# Can someone identify this for me please !



## 13ollox

was took by my mate on the window of the showcase cinema in peterborough

UK . it freaked him out . it freaking me out too ! dont look native to britain thats for sure !

Neil


----------



## ellroy

Pretty sure its a bush cricket although I couldn't ID it to species.
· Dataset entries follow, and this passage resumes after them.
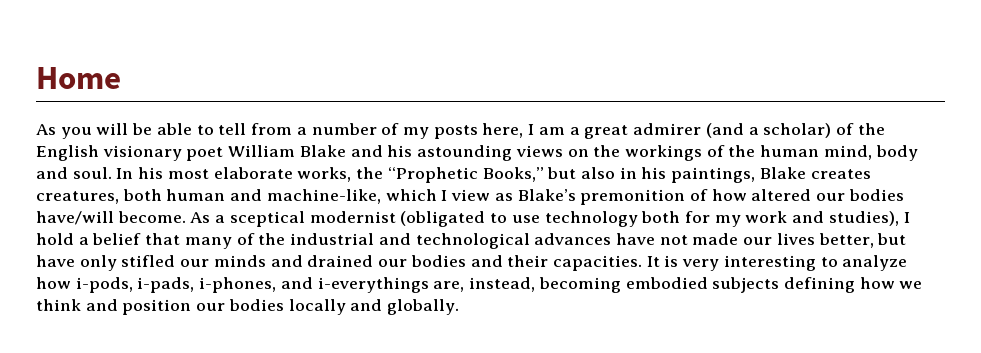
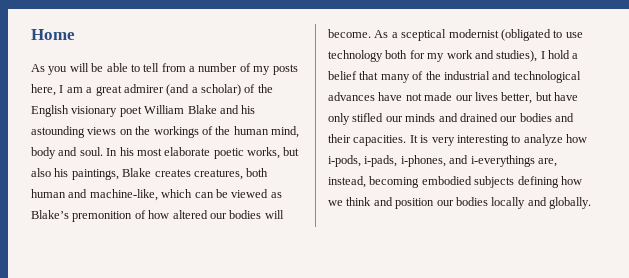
[297,167,544,183] works, the “Prophetic Books,” -> [213,147,280,159] poetic works,
[619,167,637,179] in -> (51, 172) none
[441,189,491,201] I view -> [194,189,269,198] can be viewed
[36,211,114,225] have/will -> [264,210,284,219] will

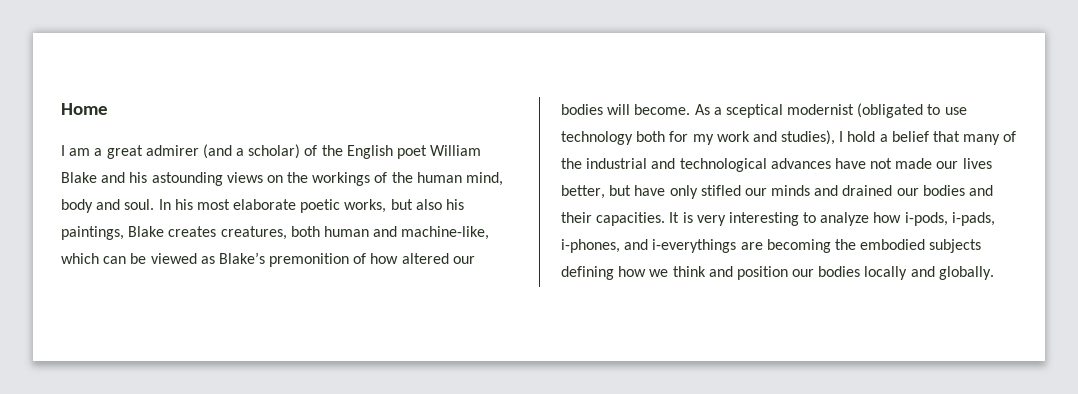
[31,63,298,75] [31,84,56,96] As you will be able to tell from a number of my posts here, -> (108, 109) none
[71,106,118,117] visionary -> (393, 152) none
[537,158,557,167] [328,176,420,188] are, instead, becoming -> [740,239,856,253] are becoming the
It's harmless though....did you catch it?


----------



## 13ollox

didnt catch it . was my freind and his gf that saw it . i wasnt there . he also says it was the same size as his hand . so is it native to the uk ? ive never seen one !


----------



## julian camilo

im pretty sures its native, i saw one a few summers ago and fed it to a c.gemmatus i had at the time.


----------



## Obie

Its a Bush Cricket, aka Katydid.. They occur worldwide, not 100% sure about UK though.


----------



## wuwu

some katydids are omnivores. i never knew that till i caught one at camp one time. when i put a cricket in to keep him company, it ate it. :shock:


----------



## robo mantis

lol :lol:


----------



## nympho

looks like a speckled bush cricket.

anyone caught a great green bush cricket. its uks biggest (and loudest!). quite predatory really, almost as like a mantis. they will take a chunk out of you if your not careful lol


----------



## Johnald Chaffinch

woh i've never seen anything like that in the uk


----------



## nympho

mostly found on the south coast, isle of wight etc. good places to look are sea cliffs in august when they become adults. you can hear the males singing along way off. worth searching for


----------



## captainmerkin

used to see these a lot back at my parents house, Wiltshire.... tended to be in the grass a lot.


----------



## Way.Of.The.Mantis

!! tis is like the second time ive ever seen one!! the first one was about 5months ago, it was the first live food I ever gave to my (then) new bugdwing - it ripped of each of those legs one by one... :twisted:


----------



## Asa

> some katydids are omnivores. i never knew that till i caught one at camp one time. when i put a cricket in to keep him company, it ate it. :shock:


I don't know of any Katydids that weren't.


----------



## AFK

we can always find out for sure by taking a poll?


----------



## ellroy

1500 views!


----------



## captainmerkin

bush cricket is common name, used to see them all the time but not ever these days..

Southern counties most common really, great little fellas


----------